Goroutines

Note

This example was originally published on my blog and is adapted here with minor revisions.

In Even in Go, concurrency is still not easy, Chris Siebenmann gives an example of Go code which deadlocks:

 1  func FindAll() []P { //P = process data
 2     pss, err := ps.Processes()
 3     [...]
 4     found := make(chan P)
 5     limitCh := make(chan struct{}, concurrencyProcesses)
 6
 7     for _, pr := range pss {
 8        limitCh <- struct{}{}
 9        pr := pr
10        go func() {
11           defer func() { <-limitCh }()
12           [... get a P with some error checking ...]
13           found <- P
14        }()
15     }
16     [...]
17
18     var results []P
19     for p := range found {
20        results = append(results, p)
21     }
22     return results
23  }

In his words:

The bug is that the goroutines only receive from limitCh to release their token after sending their result to the unbuffered found channel, while the main code only starts receiving from found after running through the entire loop, and the main code takes the token in the loop and blocks if no tokens are available.

This is a good example of directly verifying code with a TLA+ spec, instead of verifying just a design.

Planning Ahead

It’s good to start with some upfront thinking of how we are going to approach this problem. There’s two parts to formally specifying something: describing the system and describing the properties of the system. In this case we can ignore the second part, since we’re only looking for deadlocks. It would be good modeling practice to add sanity check properties, like type invariants, but they are not strictly necessary.

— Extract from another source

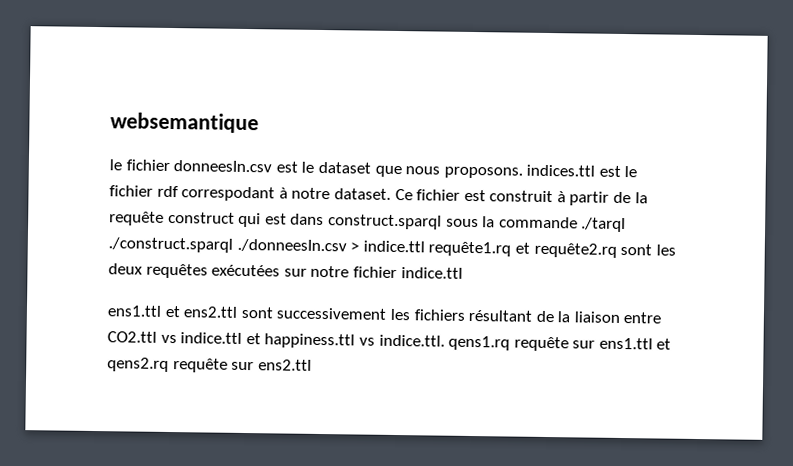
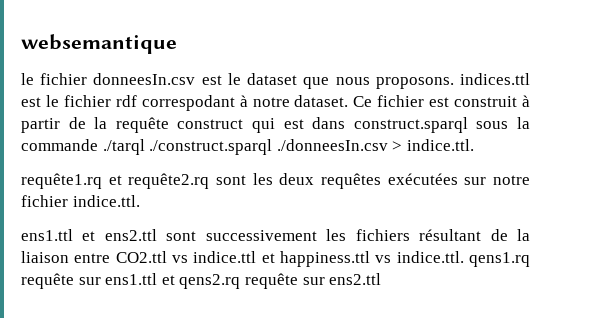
- Ce fichier est construit à partir de la requête construct qui est dans construct.sparql sous la commande ./tarql ./construct.sparql ./donneesIn.csv > indice.ttl requête1.rq et requête2.rq sont les deux requêtes exécutées sur notre fichier indice.ttl
+ Ce fichier est construit à partir de la requête construct qui est dans construct.sparql sous la commande ./tarql ./construct.sparql ./donneesIn.csv > indice.ttl.
+ requête1.rq et requête2.rq sont les deux requêtes exécutées sur notre fichier indice.ttl.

First, we want to pick whether we’ll model in TLA+ or PlusCal. Since the Go code is highly sequential, I will use PlusCal. This will cause a bit of impedance mismatch down the road for unbuffered channels but overall it’s a net benefit.

There are three “complex bits” to Chris’s code sample: go, defer, and the nature of Go channels. defer runs cleanup code when a goroutine is finished running. For now we’ll represent this by moving the deferred code to its own label, but we could also use a PlusCal procedure to be more accurate. go spawns a new goroutine. Since PlusCal requires us to define all of our processes in advance, we can’t “spawn” a new goroutine. What we can do instead is define each process but prevent them from running. Then we add a flag that says whether or not the goroutine was initialized in the behavior yet. It would look something like this:

variables
  initialized = [w \in Routines |-> FALSE];

\* ...

process goroutine \in Routines
begin
  Work:
    await initialized[self];
\* ...

So each goroutine awaits being initialized by the main process before it does anything. This is how we can emulate spawning new processes.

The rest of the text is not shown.